W ocenie ekspertów banku dzięki spadkom cen ropy deflacja może potrwać przynajmniej do miesięcy letnich tego roku, a całoroczny (uśredniony) wskaźnik CPI za 2015 rok może spaść poniżej zera. Oznaczałoby to, że okres utrzymywania się inflacji poniżej celu będzie trwał znacznie dłużej niż pierwotnie zakładano.
– Biorąc pod uwagę dobrą sytuacje na rynku pracy oraz relatywnie silny wzrost gospodarczy (który otrzyma dodatkowe wsparcie ze strony taniejących paliw), podręcznikowa odpowiedź banku centralnego na szok w postaci spadku cen ropy naftowej powinna polegać na pozostawieniu stóp procentowych bez zmian. Niemniej mamy duże wątpliwości, czy RPP będzie w stanie znieść narastającą presję związaną z długim okresem deflacji (nawet jeżeli jest on powodowany przez czynniki o charakterze podażowym). Ta presja może narastać po styczniu, wraz z pogłębieniem spadku indeksu CPI – wskazują autorzy raportu.
Dlatego eksperci Citi Handlowego spodziewają się w 2015 roku obniżek stóp o dodatkowe 0,5pkt proc., co sprowadziłoby stopę referencyjną do poziomu 1,5 proc. (w dwóch krokach po 25 pb w lutym i marcu, albo w jednym kroku poprzez cięcie stóp o 50 pb). Jednocześnie przekonują, że słabszy złoty, tańsze paliwa oraz niższe stopy procentowe powinny być istotnym wsparciem dla wzrostu gospodarczego w kolejnych kwartałach.

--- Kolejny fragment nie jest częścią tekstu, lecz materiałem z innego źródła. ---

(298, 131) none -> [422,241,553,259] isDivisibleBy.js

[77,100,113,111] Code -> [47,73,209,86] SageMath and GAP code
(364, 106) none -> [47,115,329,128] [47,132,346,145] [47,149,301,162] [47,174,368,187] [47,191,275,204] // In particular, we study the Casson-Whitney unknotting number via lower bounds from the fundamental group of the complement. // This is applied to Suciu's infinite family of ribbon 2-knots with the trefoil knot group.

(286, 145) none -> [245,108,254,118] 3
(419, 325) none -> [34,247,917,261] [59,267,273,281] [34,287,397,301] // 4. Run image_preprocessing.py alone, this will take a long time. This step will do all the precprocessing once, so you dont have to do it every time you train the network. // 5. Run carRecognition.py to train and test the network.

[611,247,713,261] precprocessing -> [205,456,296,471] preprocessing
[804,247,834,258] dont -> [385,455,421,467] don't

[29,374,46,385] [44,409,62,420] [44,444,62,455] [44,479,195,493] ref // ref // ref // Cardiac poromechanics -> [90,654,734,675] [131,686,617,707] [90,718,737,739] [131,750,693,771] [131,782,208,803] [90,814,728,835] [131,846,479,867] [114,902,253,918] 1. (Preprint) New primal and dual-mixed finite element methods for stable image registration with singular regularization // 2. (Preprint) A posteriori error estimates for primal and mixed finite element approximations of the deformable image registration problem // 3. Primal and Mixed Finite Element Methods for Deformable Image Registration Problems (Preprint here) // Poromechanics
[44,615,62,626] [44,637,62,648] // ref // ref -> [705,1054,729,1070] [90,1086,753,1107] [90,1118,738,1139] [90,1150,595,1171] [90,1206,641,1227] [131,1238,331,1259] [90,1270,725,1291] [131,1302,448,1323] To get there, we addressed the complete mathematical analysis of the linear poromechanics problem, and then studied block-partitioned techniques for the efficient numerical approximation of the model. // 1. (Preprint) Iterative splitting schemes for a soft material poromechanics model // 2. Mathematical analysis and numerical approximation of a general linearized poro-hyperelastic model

- Dlatego chociaż w krótszym horyzoncie dostrzegamy ryzyko po stronie niższego wzrostu (ze względu na sytuację w Rosji), spodziewamy się, że ożywienie pod koniec 2015 i w 2016 roku może być szybsze od oczekiwanego. Oznacza to również, że podwyżki w 2016 r. mogą następować szybciej niż dotychczas zakładaliśmy – uważają eksperci.